[Aim of the task] Where a picture appears, leave it out, and print the rest of the records as they are.

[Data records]

:::::

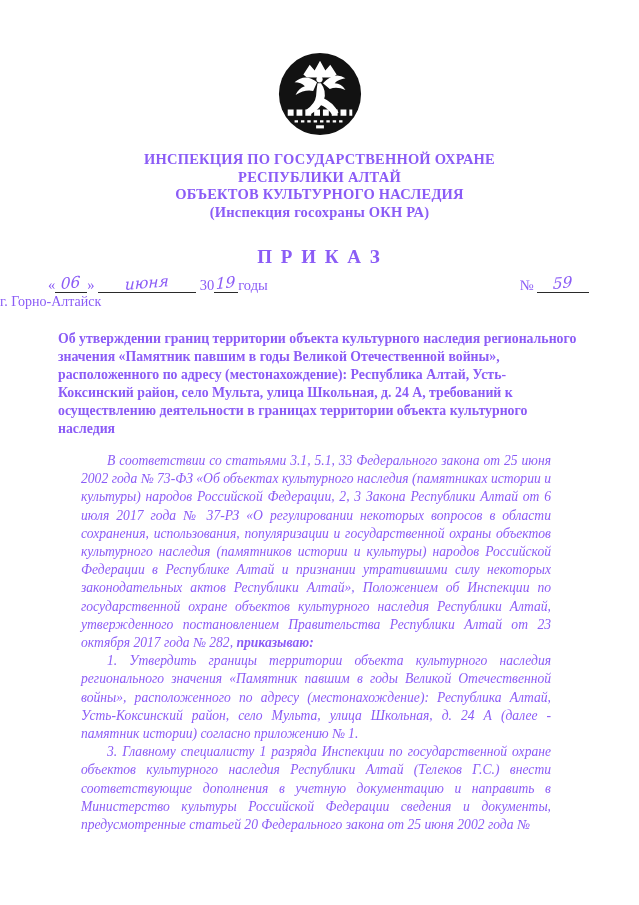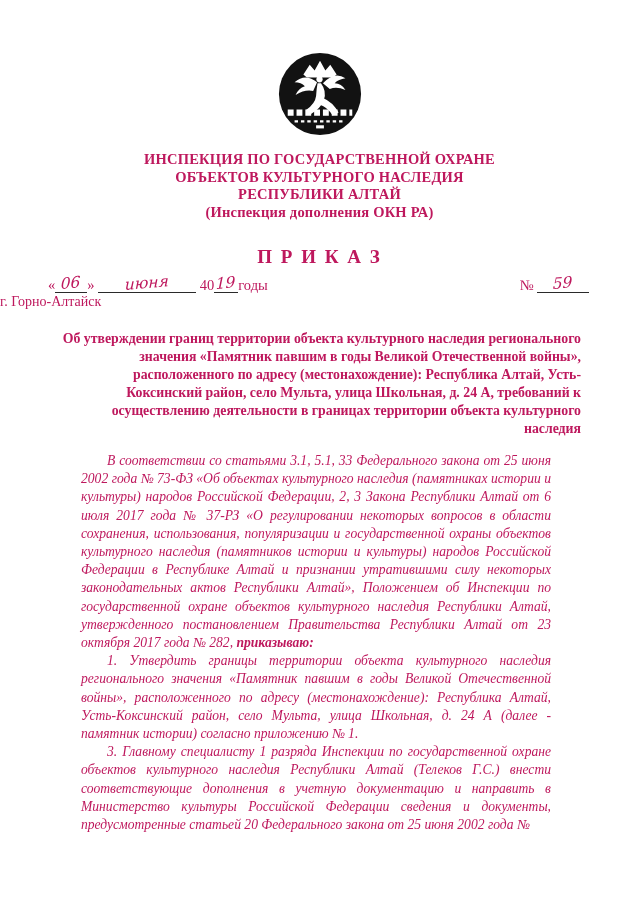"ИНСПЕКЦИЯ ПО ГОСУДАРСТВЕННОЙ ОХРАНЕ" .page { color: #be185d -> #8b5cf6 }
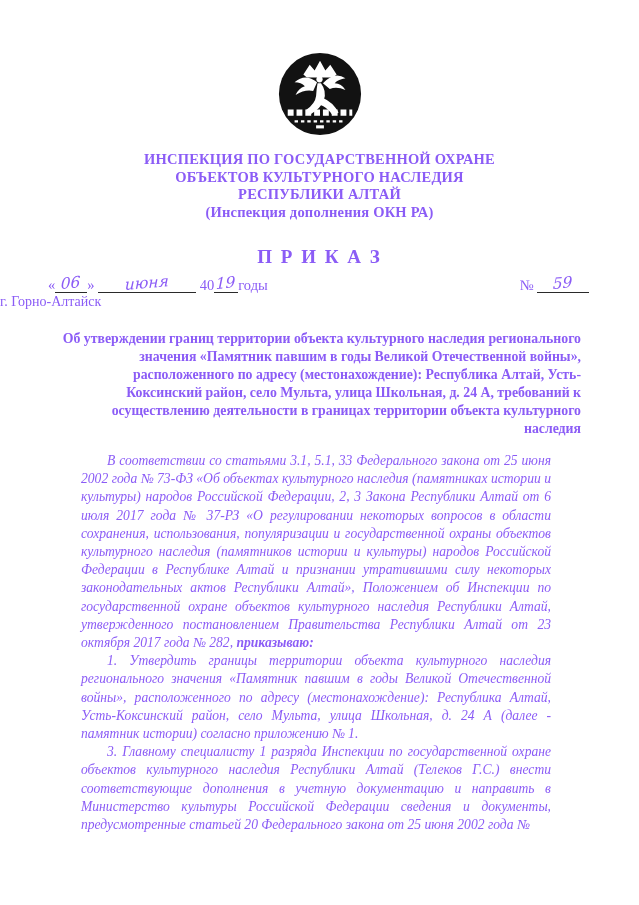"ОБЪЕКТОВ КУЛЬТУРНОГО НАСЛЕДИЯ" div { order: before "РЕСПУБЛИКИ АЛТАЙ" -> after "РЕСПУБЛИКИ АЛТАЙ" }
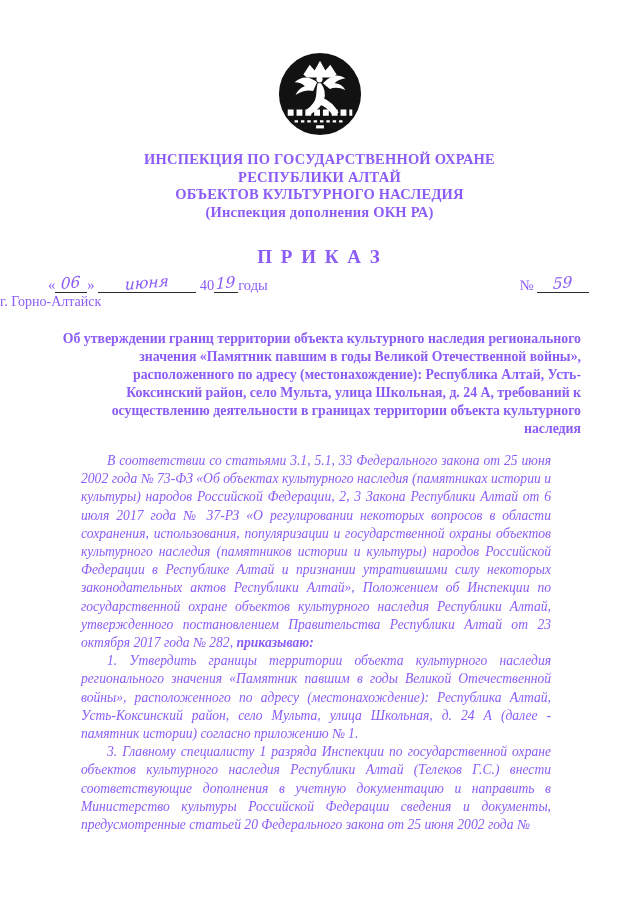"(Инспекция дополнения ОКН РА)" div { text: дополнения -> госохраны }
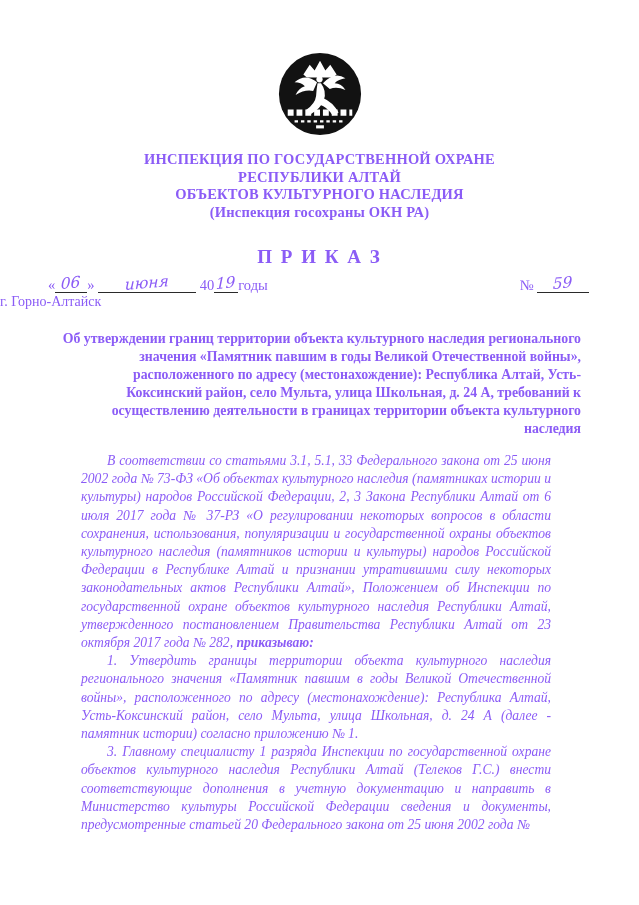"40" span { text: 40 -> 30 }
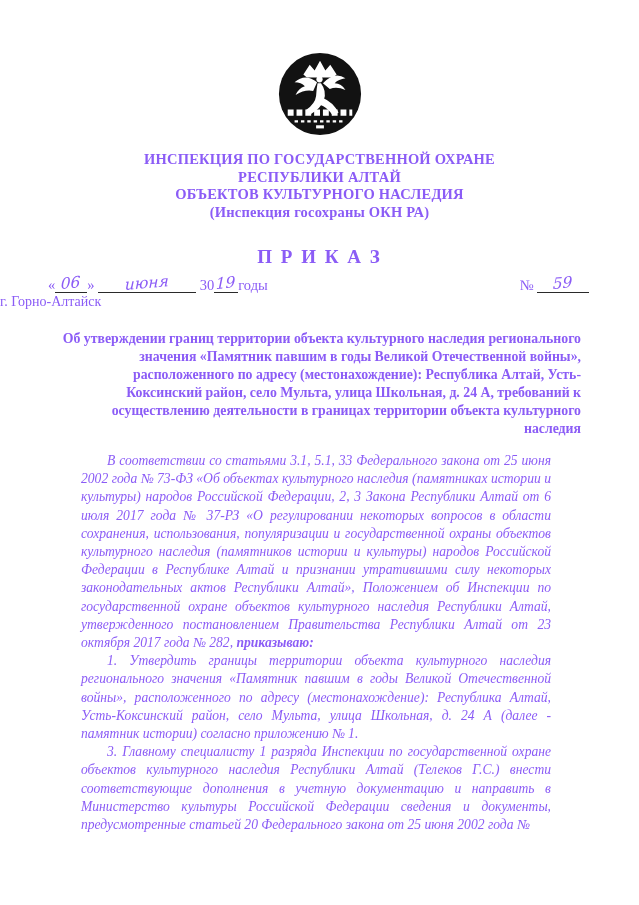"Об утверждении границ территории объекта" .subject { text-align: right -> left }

:::::

[Response to the task]
"ИНСПЕКЦИЯ ПО ГОСУДАРСТВЕННОЙ ОХРАНЕ" .page { color: #be185d -> #8b5cf6 }
"ОБЪЕКТОВ КУЛЬТУРНОГО НАСЛЕДИЯ" div { order: before "РЕСПУБЛИКИ АЛТАЙ" -> after "РЕСПУБЛИКИ АЛТАЙ" }
"(Инспекция дополнения ОКН РА)" div { text: дополнения -> госохраны }
"40" span { text: 40 -> 30 }
"Об утверждении границ территории объекта" .subject { text-align: right -> left }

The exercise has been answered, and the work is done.